Open The-Bootloader opened 1 month ago
Repro steps:
On the host as root:
echo 0 > /proc/sys/kernel/randomize_va_space
I had the bug before doing this, but I performed the steps below in that mode (I thought it was an ASLR-induced bug initially), so I include it for completeness. I doubt it has an effect.
cd ~
mkdir src
cd src
git clone https://github.com/tianocore/edk2
cd edk2
git submodule update --init
git clone https://github.com/tianocore/edk2-platforms.git
cd edk2-platforms
git submodule update --init
cd ..
docker pull ghcr.io/tianocore/containers/ubuntu-22-dev:latest
docker run -it -v "${HOME}":"${HOME}" -e EDK2_DOCKER_USER_HOME="${HOME}" ghcr.io/tianocore/containers/ubuntu-22-dev:latest /bin/bash
On another terminal:
docker exec -itu 0 <instance id> apt update
docker exec -itu 0 <instance id> apt install gdb
(and perform the installation)
Go back to the initial terminal:
cd ~/src/edk2
. edksetup.sh
make -j2 -C BaseTools
vim Conf/target.txt
The modify to the following values:
TARGET_ARCH = X64
TOOL_CHAIN_TAG = GCC
Run build
Take a coffee
./Build/EmulatorX64/DEBUG_GCC/X64/Host
==> SIGSEGV
gdb ./Build/EmulatorX64/DEBUG_GCC/X64/Host
r to launch, wait for SIGSEGV in InternalMemSetMem in SetMem.c:76: *(Pointer8++) = Value; Noting Buffer=0x7ffff7d53a27
b main b AllocateZeroPool r for restart
c to go past main
Entering AllocateZeroPool at Buffer = AllocatePool(AllocationSize)
Press n to step over
print Buffer
displays 0x7ffff3bd3010
n again, is about to go to ZeroMem
Press s to step into
Just entered ZeroMem with Buffer = 0x7ffff7d53a27 which is incorrect
==> The code has lost the value of Buffer between the caller AllocateZeroPool
and the callee ZeroMem
==> This is either a compiler bug, or, an incorrect use of __attribute__((ms_abi))
which I see all over the build stdout
Digging deeper
r for restart
layout split
in gdb
Go into AllocateZeroPool right before it calls ZeroMem.

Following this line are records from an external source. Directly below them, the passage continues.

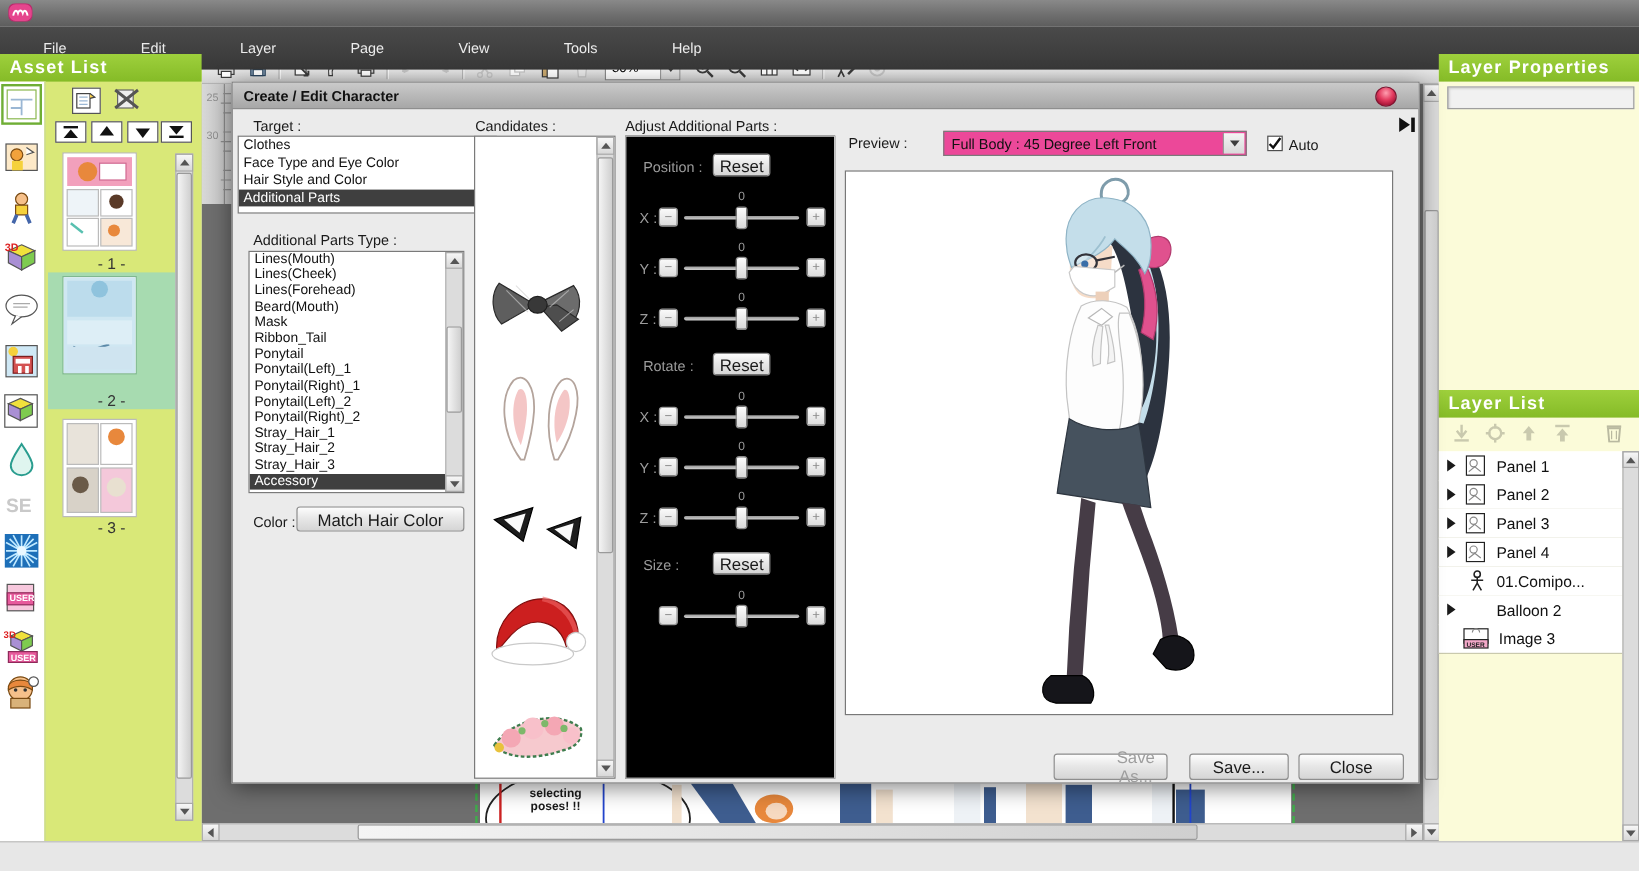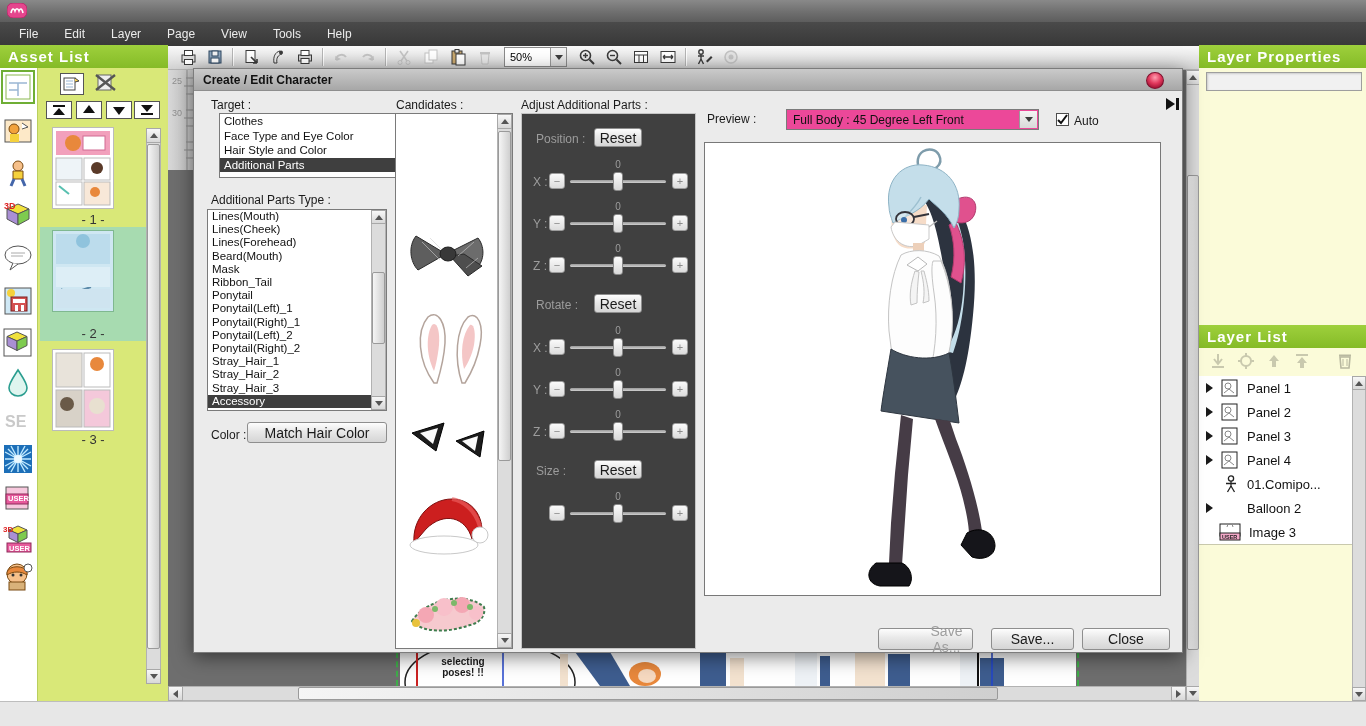--- a/index.html
+++ b/index.html
@@ -4,21 +4,21 @@
 <style>
   html,body{margin:0;padding:0;background:#555;}
   #app{position:relative;width:1366px;height:726px;overflow:hidden;
        font-family:"Liberation Sans",sans-serif;background:#e8e8e8;-webkit-font-smoothing:antialiased;}
   .abs{position:absolute;}
   
   .titlebar{left:0;top:0;width:1366px;height:22px;background:linear-gradient(#898989,#6f6f6f 55%,#5d5d5d);z-index:3;}
   .title-text{left:30px;top:4px;font-size:12px;font-weight:bold;color:#4a4a4a;text-shadow:0 1px 0 rgba(255,255,255,.12);}
   .winbtn{top:3px;width:15px;height:15px;border-radius:50%;border:1px solid #4d4d4d;
           background:radial-gradient(circle at 50% 30%,#ffffff,#cfcfcf 40%,#9a9a9a 75%,#7c7c7c);}
-  .menubar{left:0;top:22px;width:1366px;height:24px;background:linear-gradient(#4a4a4a,#383838);display:flex;align-items:center;padding-left:6px;box-sizing:border-box;z-index:3;}
+  .menubar{left:0;top:22px;width:1366px;height:36px;background:linear-gradient(#4a4a4a,#383838);display:flex;align-items:center;padding-left:23px;box-sizing:border-box;z-index:3;gap:36px;}
   .menu-item{color:#ececec;font-size:12px;padding:2px 13px;cursor:default;}
   .topstrip{left:0;top:42px;width:1366px;height:3px;background:#d6d6d6;z-index:2;}
   
   .toolbar{left:168px;top:45px;width:1031px;height:25px;background:linear-gradient(#fbfbfb,#e3e3e3 60%,#d2d2d2);border-bottom:1px solid #b3b3b3;z-index:2;display:flex;align-items:center;padding-left:6px;box-sizing:border-box;}
   .tbtn{width:27px;height:22px;display:flex;align-items:center;justify-content:center;border-radius:2px;}
   .tsep{width:1px;height:18px;background:#b5b5b5;margin:0 4px;box-shadow:1px 0 0 #fff;}
   .combo{width:56px;height:18px;background:#fff;border:1px solid #8a8a8a;font-size:11px;display:flex;align-items:center;padding-left:5px;position:relative;margin:0 6px;}
   .combo .arrowbox{position:absolute;right:0;top:0;width:15px;height:100%;border-left:1px solid #9a9a9a;background:linear-gradient(#f4f4f4,#d9d9d9);display:flex;align-items:center;justify-content:center;}
   .tri-d{width:0;height:0;border-left:4px solid transparent;border-right:4px solid transparent;border-top:5px solid #3c3c3c;}
   
@@ -57,21 +57,21 @@
              background:radial-gradient(circle at 50% 30%,#ff9eb0,#e23a5e 45%,#a31335 80%);}
   .dlabel{font-size:12px;color:#1a1a1a;}
   .glabel{font-size:12px;color:#9c9c9c;}
   .listbox{background:#fff;border:1px solid #7a7a7a;box-sizing:border-box;overflow:hidden;}
   .li{font-size:11.5px;line-height:14.5px;padding-left:4px;color:#111;white-space:nowrap;}
   .li2{font-size:11.5px;line-height:13.2px;padding-left:4px;color:#111;white-space:nowrap;}
   .li.sel,.li2.sel{background:#3f3f3f;color:#fff;}
   .btn{background:linear-gradient(#fdfdfd,#e8e8e8 45%,#d5d5d5);border:1px solid #8e8e8e;border-radius:3px;
        font-size:14px;color:#1a1a1a;display:flex;align-items:center;justify-content:center;box-sizing:border-box;font-family:"Liberation Sans",sans-serif;}
   .btn.dis{color:#9e9e9e;padding-left:48px;}
-  .groupbox{border:1px solid #c4c4c4;background:#404040;box-sizing:border-box;}
+  .groupbox{border:1px solid #c4c4c4;background:#000000;box-sizing:border-box;}
   .srow{position:absolute;left:0;width:175px;height:20px;}
   .axl{position:absolute;left:11px;top:3px;font-size:12px;color:#9c9c9c;}
   .mini{position:absolute;width:16px;height:16px;top:1px;background:linear-gradient(#fafafa,#dcdcdc);border:1px solid #9c9c9c;border-radius:3px;
         font-size:11px;line-height:12px;color:#8a8a8a;text-align:center;padding:0;}
   .trk{position:absolute;left:48px;top:8px;width:96px;height:3px;background:linear-gradient(#9a9a9a,#cfcfcf);border-radius:2px;}
   .thm{position:absolute;left:43px;top:-8px;width:10px;height:19px;border:1px solid #8a8a8a;border-radius:3px;background:linear-gradient(#fcfcfc,#d8d8d8);box-sizing:border-box;}
   .sval{position:absolute;left:48px;top:-13px;width:96px;text-align:center;font-size:10px;color:#9c9c9c;}
   .cand-item{position:absolute;left:3px;width:97px;display:flex;align-items:center;justify-content:center;}
   .previewbox{background:#fff;border:1px solid #787878;box-sizing:border-box;}
   .checkbox{width:13px;height:13px;background:#fff;border:1px solid #4d4d4d;box-sizing:border-box;display:flex;align-items:center;justify-content:center;}
@@ -590,21 +590,21 @@
 
   <div class="abs statusbar"></div>
 
   <div class="abs dialog">
     <div class="abs dlg-title">
       <span>Create / Edit Character</span>
     </div>
     <div class="abs dlg-close"></div>
 
     <div class="abs dlabel" style="left:17px;top:29px">Target :</div>
-    <div class="abs listbox" style="left:25px;top:44px;width:216px;height:65px">
+    <div class="abs listbox" style="left:4px;top:44px;width:216px;height:65px">
       <div class="li">Clothes</div>
       <div class="li">Face Type and Eye Color</div>
       <div class="li">Hair Style and Color</div>
       <div class="li sel">Additional Parts</div>
     </div>
 
     <div class="abs dlabel" style="left:17px;top:124px">Additional Parts Type :</div>
     <div class="abs listbox" style="left:13px;top:140px;width:180px;height:202px">
       <div style="margin-right:15px">
         <div class="li2">Lines(Mouth)</div>

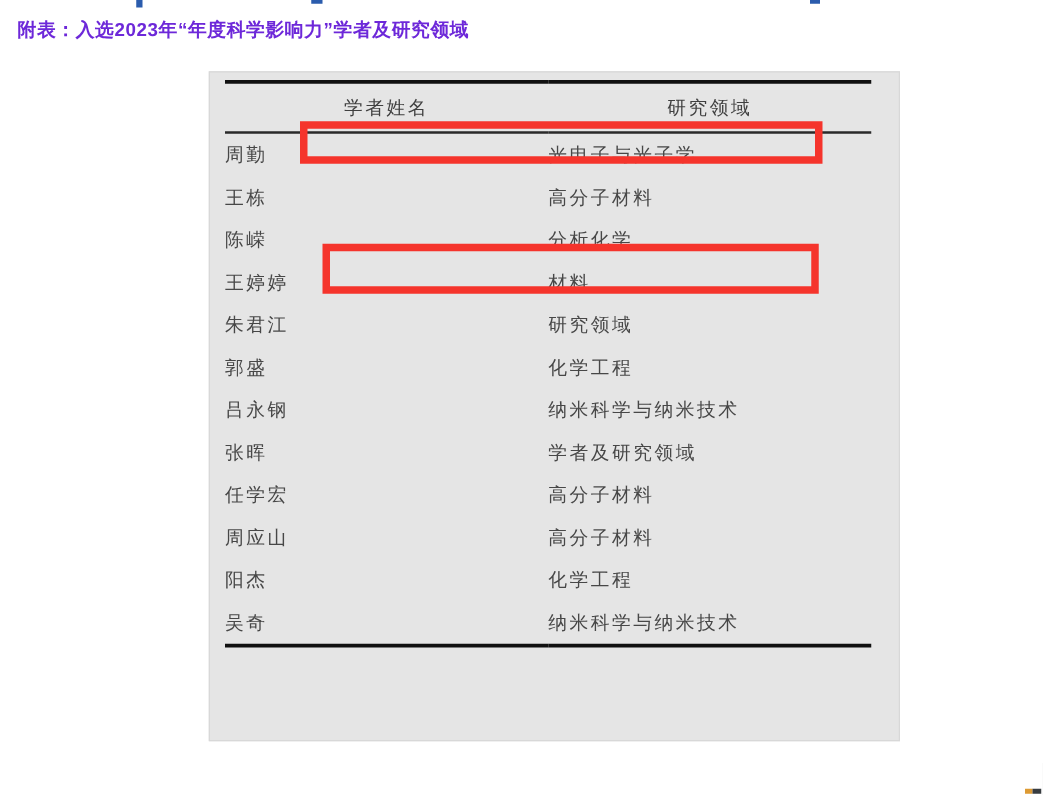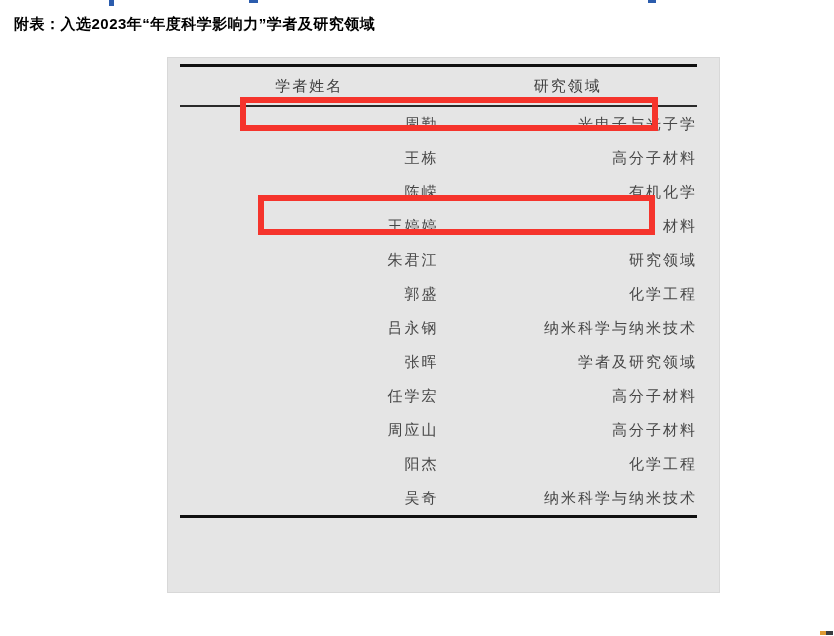--- a/index.html
+++ b/index.html
@@ -9,21 +9,21 @@
     font-family:"Liberation Sans", sans-serif;
   }
   
   .frag { position:absolute; top:0; background:var(--frag-blue,#2b5cad); }
   .frag-1 { left:109px; width:5px; height:6px; }
   .frag-2 { left:249px; width:9px; height:3px; }
   .frag-3 { left:648px; width:8px; height:3px; }
 
   .doc-title {
     position:absolute; left:14px; top:15px; margin:0;
-    font-size:15px; font-weight:bold; color:#000000;
+    font-size:15px; font-weight:bold; color:#6d28d9;
     letter-spacing:0.5px; white-space:nowrap;
   }
 
   .sheet {
     position:absolute; left:167px; top:57px;
     width:553px; height:536px; box-sizing:border-box;
     border:1px solid #d8d8d8; background:#e5e5e5;
   }
 
   table.scholars {
@@ -34,21 +34,21 @@
     font-family:"DejaVu Serif", serif;
     color:#474747;
   }
   table.scholars th {
     height:36px; font-weight:normal; font-size:15px;
     letter-spacing:2px; text-align:center;
     border-bottom:2px solid #2a2a2a; color:#3f3f3f;
   }
   table.scholars td {
     height:34px; padding:0; font-size:15px;
-    letter-spacing:2px; text-align:right;
+    letter-spacing:2px; text-align:left;
   }
   table.scholars th:first-child, table.scholars td:first-child { width:50%; }
 
   
   .redbox {
     position:absolute; box-sizing:border-box;
     border:6px solid var(--hl-red,#f5342c); background:transparent;
   }
   .redbox-1 { left:240px; top:97px;  width:418px; height:34px; }
   .redbox-2 { left:258px; top:195px; width:397px; height:40px; }
@@ -80,21 +80,21 @@
           <tr class="hl">
             <td>周勤</td>
             <td>光电子与光子学</td>
           </tr>
           <tr>
             <td>王栋</td>
             <td>高分子材料</td>
           </tr>
           <tr>
             <td>陈嵘</td>
-            <td>有机化学</td>
+            <td>分析化学</td>
           </tr>
           <tr class="hl">
             <td>王婷婷</td>
             <td>材料</td>
           </tr>
           <tr>
             <td>朱君江</td>
             <td>研究领域</td>
           </tr>
           <tr>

You will see that nothing puts anything in %rcx which is the location for the first parameter (X64 calling convention).
If you recompile with -O0 -g3 by adding, in [BuildOptions]
in EmulatorPkg.dsc:
GCC:DEBUG_*_*_CC_FLAGS = -O0 -g3
then you can have better granularity in GDB but the behavior is the same and you see that something goes really wrong in terms of calling convention
My hunch is that the build system setups ms-abi calling convention for some object files and not others. I further suspect that this "default" calling convention is not ms-abi on Linux, but may be ms-abi on Windows, making EmulatorPkg work by accident on Windows and not Linux.
I see that we missed to add a GCC:*_GCC_X64_CC_FLAGS = "-DEFIAPI=__attribute__((ms_abi))"
to Unix/Host/Host.inf when we added the unversioned GCC toolchain tags.
Which is a bug on the main edk2 repo, as opposed to the container images.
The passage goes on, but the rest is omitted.